EXERCISE => Set down each entry again exactly as written.

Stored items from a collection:
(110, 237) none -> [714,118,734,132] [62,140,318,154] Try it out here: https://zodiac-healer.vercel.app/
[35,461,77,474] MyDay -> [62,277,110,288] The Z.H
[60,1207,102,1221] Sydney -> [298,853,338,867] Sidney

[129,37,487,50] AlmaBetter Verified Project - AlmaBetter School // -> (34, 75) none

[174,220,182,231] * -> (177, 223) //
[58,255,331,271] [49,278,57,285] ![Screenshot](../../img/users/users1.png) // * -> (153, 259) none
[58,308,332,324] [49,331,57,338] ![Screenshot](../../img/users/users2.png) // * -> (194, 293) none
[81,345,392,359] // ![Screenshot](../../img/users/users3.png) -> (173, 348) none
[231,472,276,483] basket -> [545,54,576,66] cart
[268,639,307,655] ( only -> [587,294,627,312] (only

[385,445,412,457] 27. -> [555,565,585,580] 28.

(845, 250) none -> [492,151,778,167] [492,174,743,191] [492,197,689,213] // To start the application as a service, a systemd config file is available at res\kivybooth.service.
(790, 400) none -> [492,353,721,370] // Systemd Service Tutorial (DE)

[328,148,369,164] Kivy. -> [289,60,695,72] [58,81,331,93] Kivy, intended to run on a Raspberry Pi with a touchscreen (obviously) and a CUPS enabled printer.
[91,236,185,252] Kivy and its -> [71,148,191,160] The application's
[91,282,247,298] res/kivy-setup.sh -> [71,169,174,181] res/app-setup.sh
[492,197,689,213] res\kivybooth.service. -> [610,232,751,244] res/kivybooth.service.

YOUR SOLUTION =>
(110, 237) none -> [714,118,734,132] [62,140,318,154] Try it out here: https://zodiac-healer.vercel.app/
[35,461,77,474] MyDay -> [62,277,110,288] The Z.H
[60,1207,102,1221] Sydney -> [298,853,338,867] Sidney

[129,37,487,50] AlmaBetter Verified Project - AlmaBetter School // -> (34, 75) none

[174,220,182,231] * -> (177, 223) //
[58,255,331,271] [49,278,57,285] ![Screenshot](../../img/users/users1.png) // * -> (153, 259) none
[58,308,332,324] [49,331,57,338] ![Screenshot](../../img/users/users2.png) // * -> (194, 293) none
[81,345,392,359] // ![Screenshot](../../img/users/users3.png) -> (173, 348) none
[231,472,276,483] basket -> [545,54,576,66] cart
[268,639,307,655] ( only -> [587,294,627,312] (only

[385,445,412,457] 27. -> [555,565,585,580] 28.

(845, 250) none -> [492,151,778,167] [492,174,743,191] [492,197,689,213] // To start the application as a service, a systemd config file is available at res\kivybooth.service.
(790, 400) none -> [492,353,721,370] // Systemd Service Tutorial (DE)

[328,148,369,164] Kivy. -> [289,60,695,72] [58,81,331,93] Kivy, intended to run on a Raspberry Pi with a touchscreen (obviously) and a CUPS enabled printer.
[91,236,185,252] Kivy and its -> [71,148,191,160] The application's
[91,282,247,298] res/kivy-setup.sh -> [71,169,174,181] res/app-setup.sh
[492,197,689,213] res\kivybooth.service. -> [610,232,751,244] res/kivybooth.service.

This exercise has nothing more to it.